** Opening Records to use block **
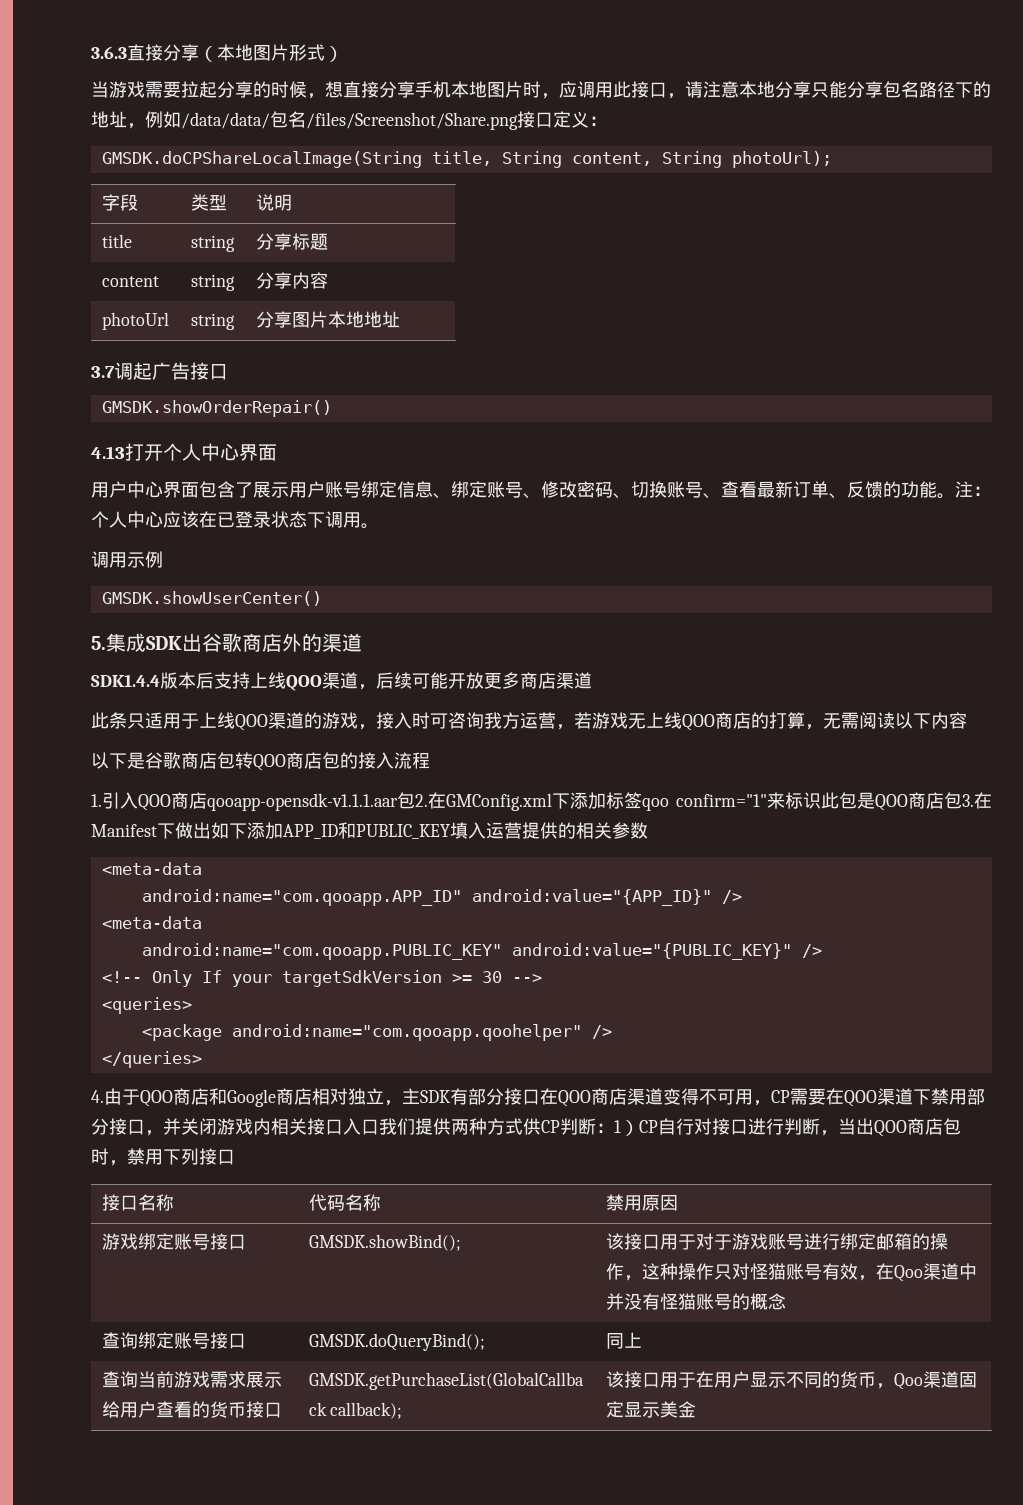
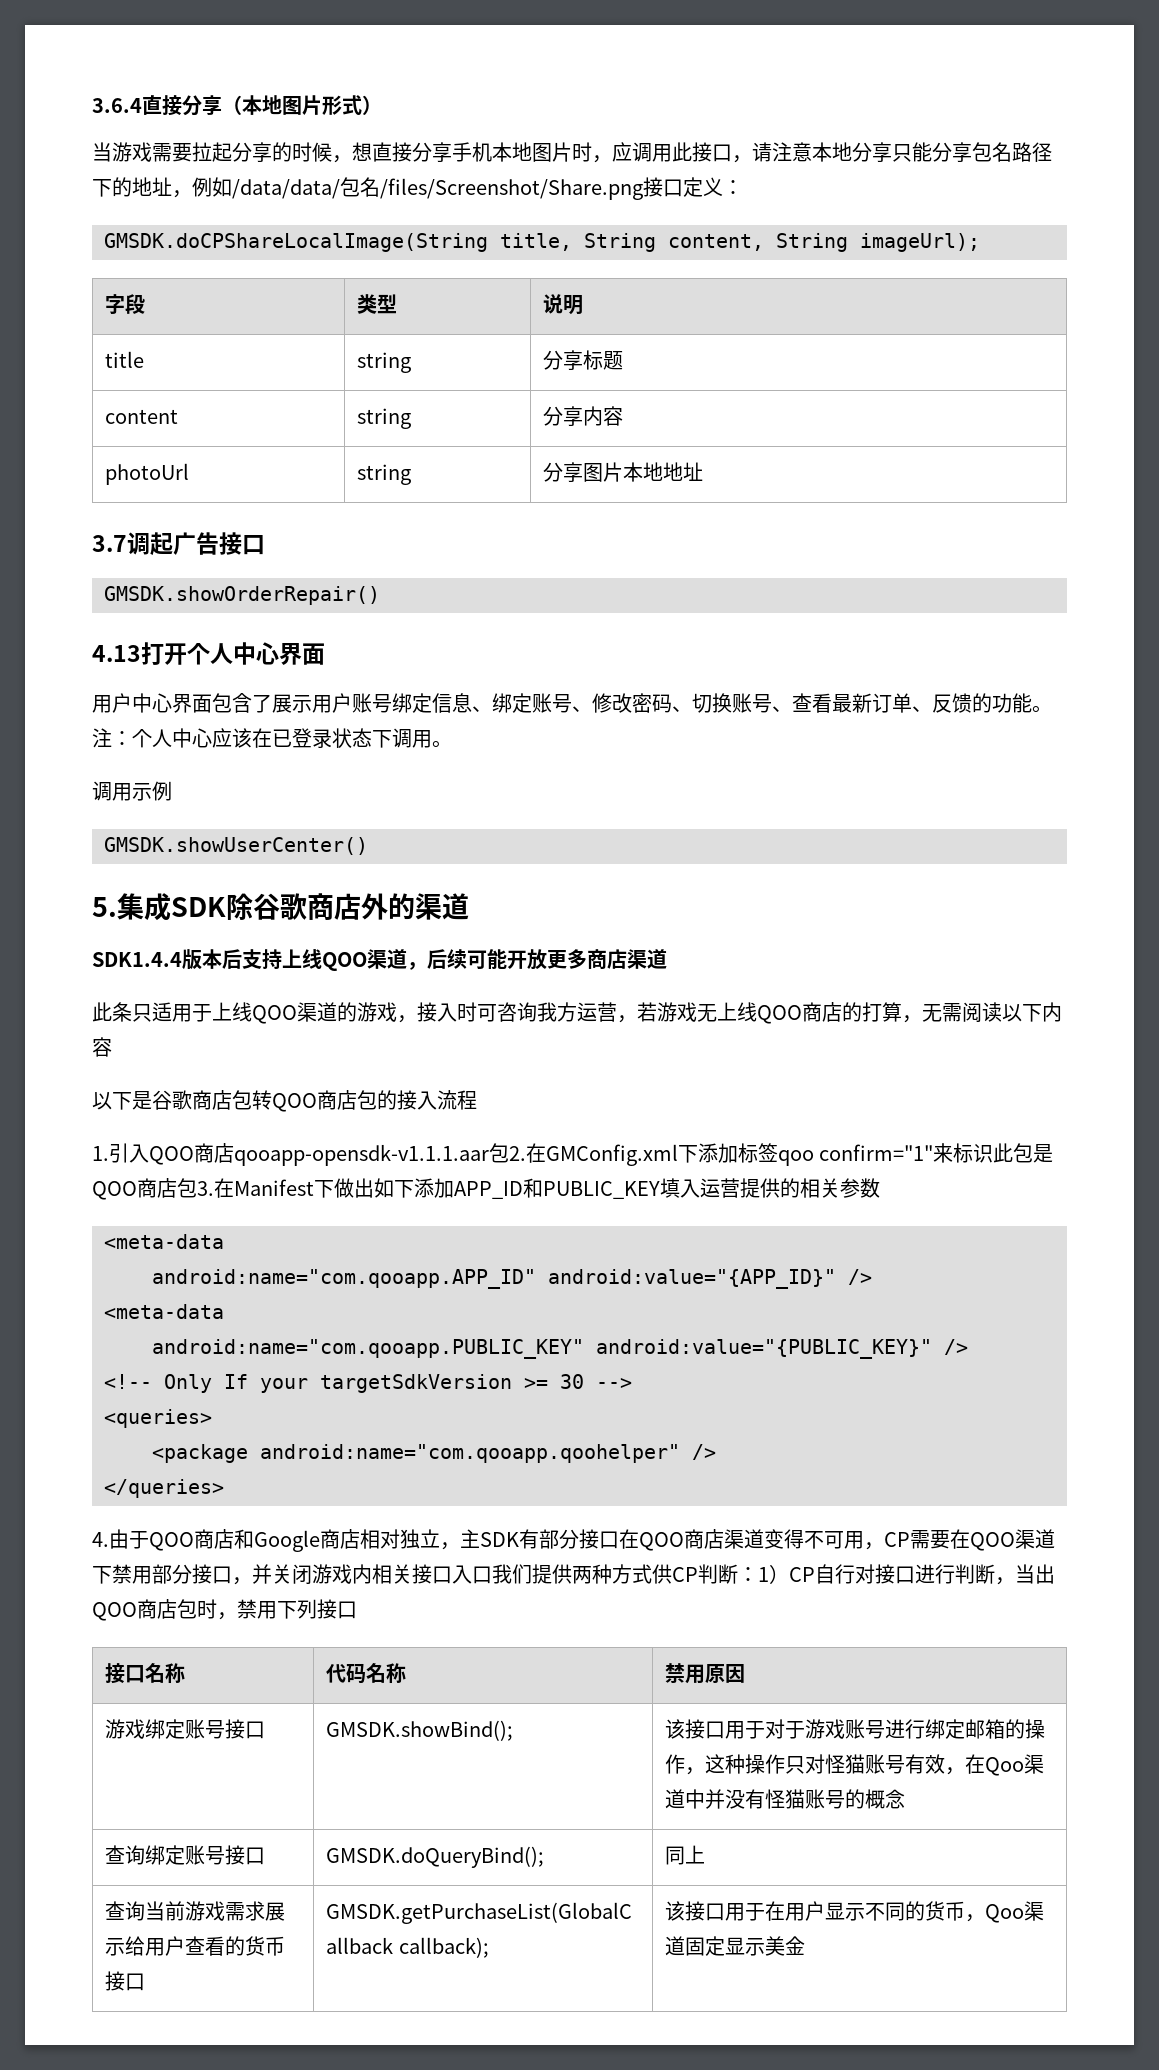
[91,46,127,59] 3.6.3 -> [92,98,142,113] 3.6.4
[731,151,832,168] photoUrl); -> [860,233,980,252] imageUrl);
[182,633,202,652] 出 -> [226,893,253,920] 除

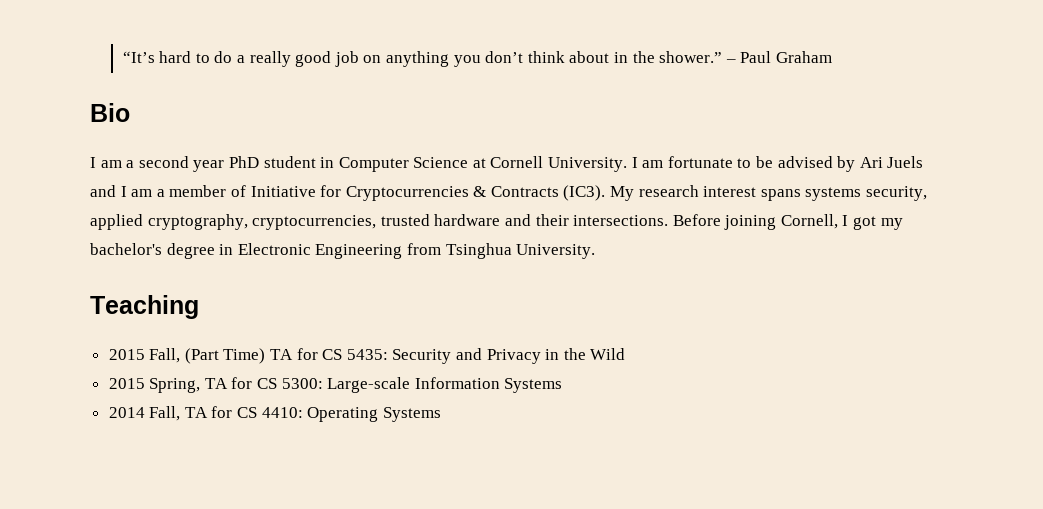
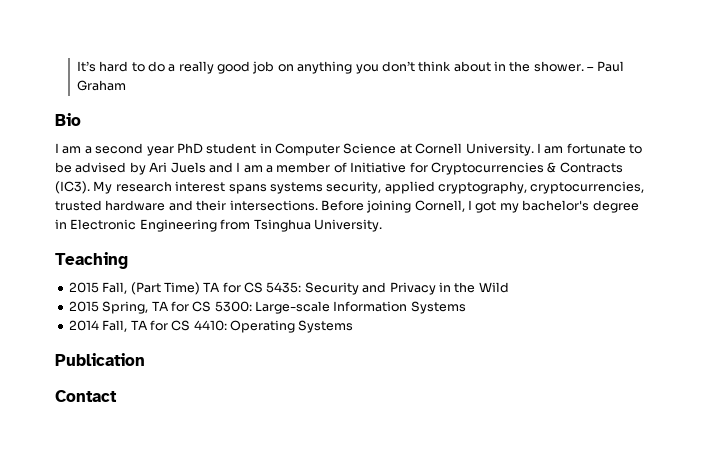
[122,51,155,63] “It’s -> [76,61,96,72] It’s
[659,51,723,63] shower.” -> [533,61,584,72] shower.
(441, 414) none -> [55,353,145,366] [55,390,117,402] // Publication // Contact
** Closing Records to use block **
Work item:
Hand back the records above exactly as they are, pictures excluded.

Task solution:
[91,46,127,59] 3.6.3 -> [92,98,142,113] 3.6.4
[731,151,832,168] photoUrl); -> [860,233,980,252] imageUrl);
[182,633,202,652] 出 -> [226,893,253,920] 除

[122,51,155,63] “It’s -> [76,61,96,72] It’s
[659,51,723,63] shower.” -> [533,61,584,72] shower.
(441, 414) none -> [55,353,145,366] [55,390,117,402] // Publication // Contact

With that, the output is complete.